# What is your favourite Tom Nook apparel in the series?



## NinelivesBobcat (Dec 12, 2016)

Tom Nook has changed his apparel quite a bit in the series, mostly when you upgrade his store (in the earlier games). Here's a list of the different apparels that good ol' Nookster went through:

1: Blue apron. Used in games prior to New Leaf, when he owns Nook's Cranny (this is his most iconic apparel).




2: Winter hat, green scarf and blue apron. This one only appeared in the movie for a short amount of time during the winter section of the movie.



3: Red kimono. This one is pretty hard to see, but in the movie he wears it at the fireworks festival.



4: Lottery outfit. Appears to be wearing a visor and an apron with the USA flag but with a leaf instead of stars. (In Doubutsu no Mori and Doubutsu no Mori+, he wears a headband and black robes.)

_(Can't find an image of it)_

5: Nook 'n' Go outfit. He wears a small white, blue and orange hat. His shirt also has the same colours.

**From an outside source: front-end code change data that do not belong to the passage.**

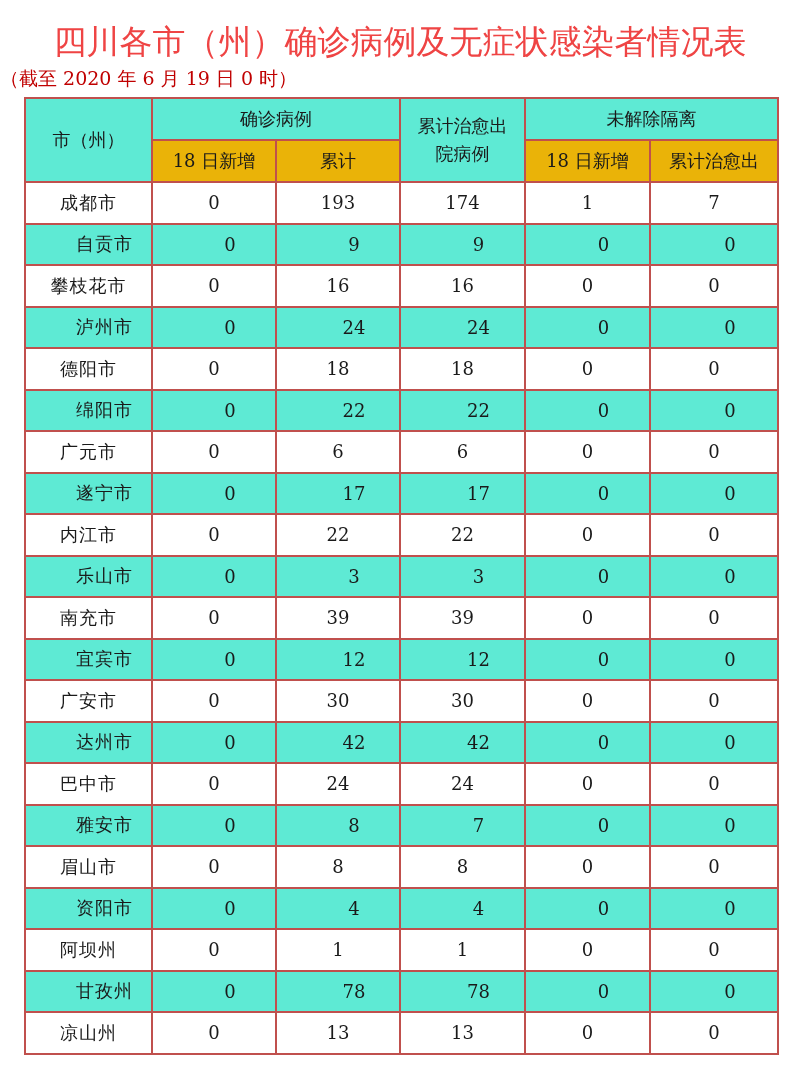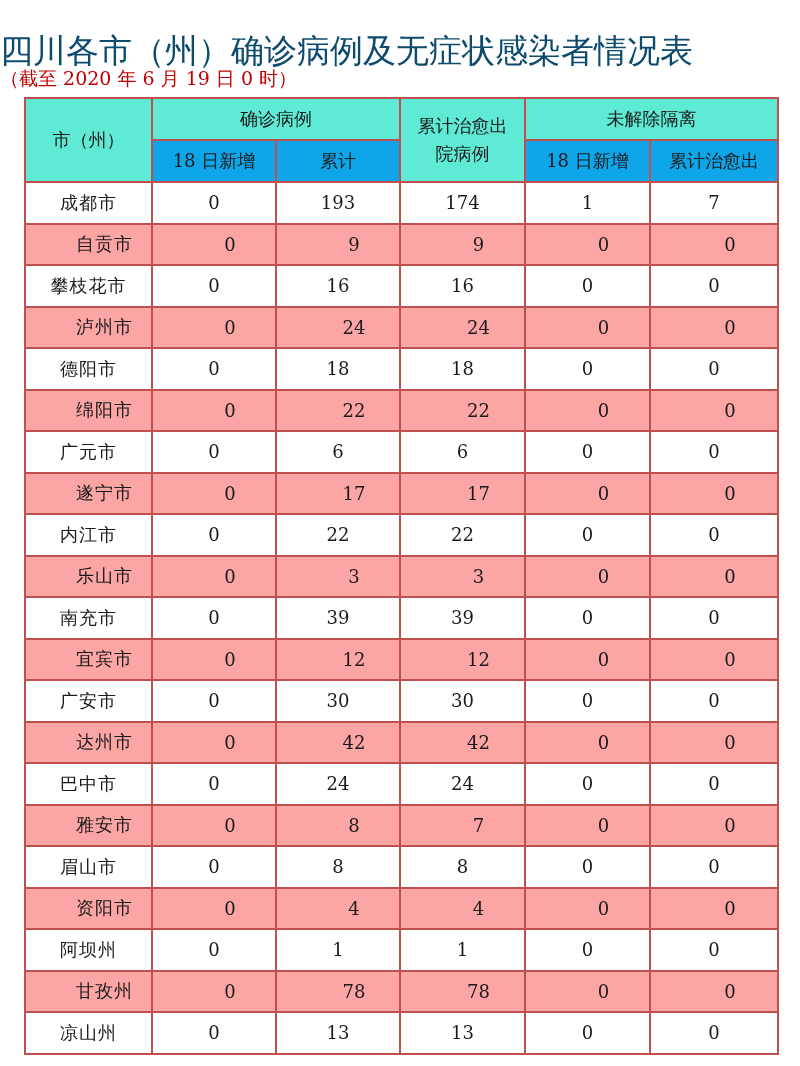--- a/index.html
+++ b/index.html
@@ -5,9 +5,9 @@
   html, body { margin: 0; padding: 0; background: #ffffff; }
   body { width: 800px; height: 1066px; position: relative; overflow: hidden;
          font-family: "DejaVu Serif", "Liberation Serif", serif; }
-  .title { position: absolute; top: 22px; left: 0; width: 800px; 
+  .title { position: absolute; top: 22px; left: 0; width: 800px; text-align: center;
            font-family: "DejaVu Sans", "Liberation Sans", sans-serif;
-           font-size: 33px; color: #0c4a6e; letter-spacing: 0px; line-height: 40px; margin-top: 9px; }
+           font-size: 33px; color: #ef4444; letter-spacing: 0px; line-height: 40px; }
   .subtitle { position: absolute; top: 66px; left: 0; width: 800px; text-align: left;
               font-size: 19px; color: #c00000; line-height: 24px; }
   table.grid { position: absolute; top: 97px; left: 24px; width: 753px;

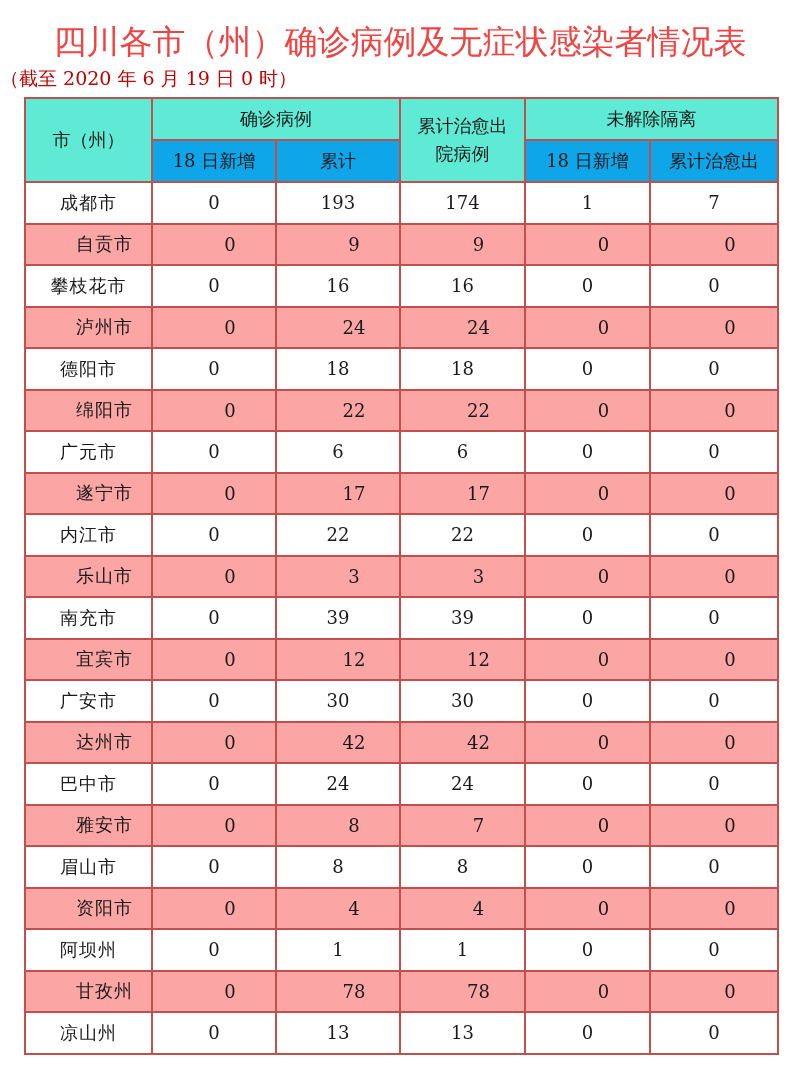--- a/index.html
+++ b/index.html
@@ -16,7 +16,7 @@
                padding: 0; font-weight: normal; font-size: 18px; color: #1a1a1a; }
   th.hdr { background: #5eead4; color: #f6e6e6; font-size: 19px; }
   th.hdr-group { height: 40px; border-bottom: 3px solid #ffffff; }
-  th.sub { background: #0ea5e9; color: #1a1a1a; height: 40px; font-size: 19px;
+  th.sub { background: #eab308; color: #1a1a1a; height: 40px; font-size: 19px;
            border-top: 3px solid #ffffff; }
   th.rowspan-hdr { line-height: 28px; margin-top: 48px; }
   tr.row td { height: 39.5px; }

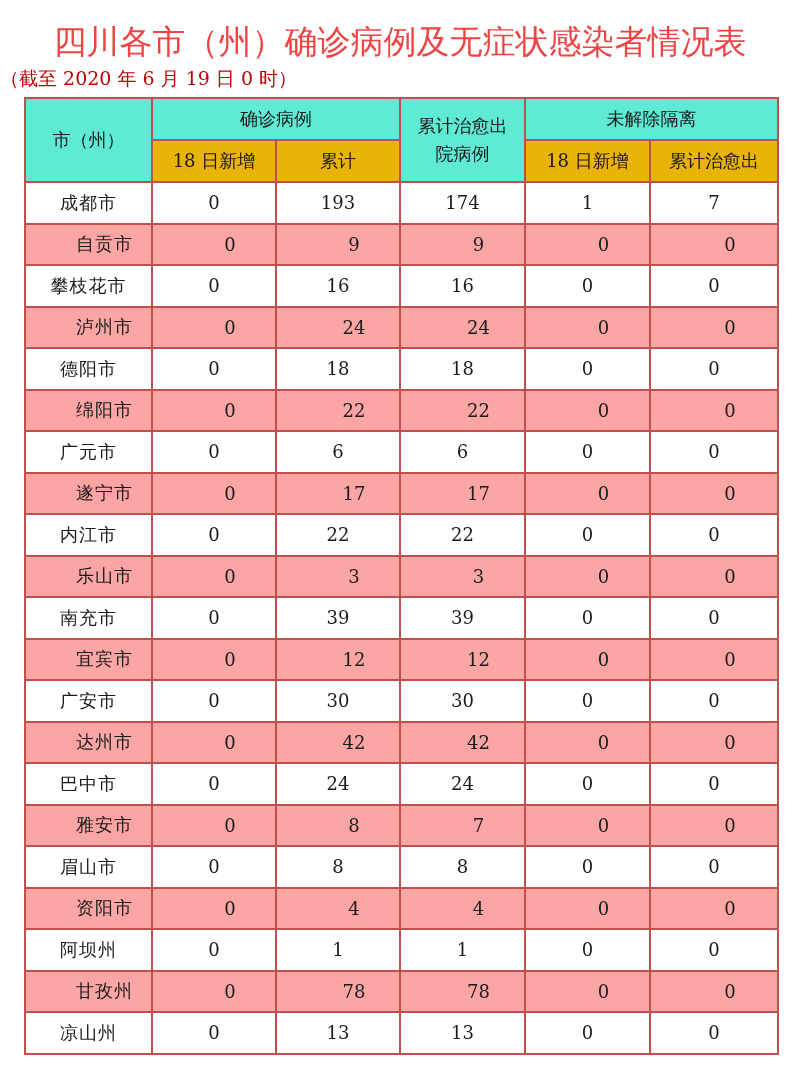--- a/index.html
+++ b/index.html
@@ -20,7 +20,7 @@
            border-top: 3px solid #ffffff; }
   th.rowspan-hdr { line-height: 28px; margin-top: 48px; }
   tr.row td { height: 39.5px; }
-  tr.row.alt td { background: #fca5a5; padding-left: 32px; }
+  tr.row.alt td { background: #5eead4; padding-left: 32px; }
   tr.row td.city { letter-spacing: 1px; margin-left: 48px; }
 </style>
 </head>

This is the first time we see him without an apron.



6: Nookway outfit. He wears a white apron with green and pink lines. It also had a pink leaf logo on it with pink text.

_(Can't find an image of it)_

7: Nookington's outfit. He wears a purple tuxedo with a red tie.



8: Nook's Homes outfit. A green sweater with grey trousers (pants if you're American).



9: Yellow coat in New Leaf when he wanders around with the player when they decide on where to build the player's house.

_(Can't find an image of it)_

10: His casual outfit which he wears in his RV. He wears a white shirt.

_(Can't find an image of it)_

11: King Nook. This was only in Happy Home Designer.

_(Can't find an image of it)_

My personal favourite is his winter apparel from the movie. Sure it's barely shown and it's a bit hard to see, but I think it makes him look cuter. I couldn't find the image for some of them simply because they either couldn't be found on Google or because I was really tired when writing this and was too lazy to find the images (most likely the latter).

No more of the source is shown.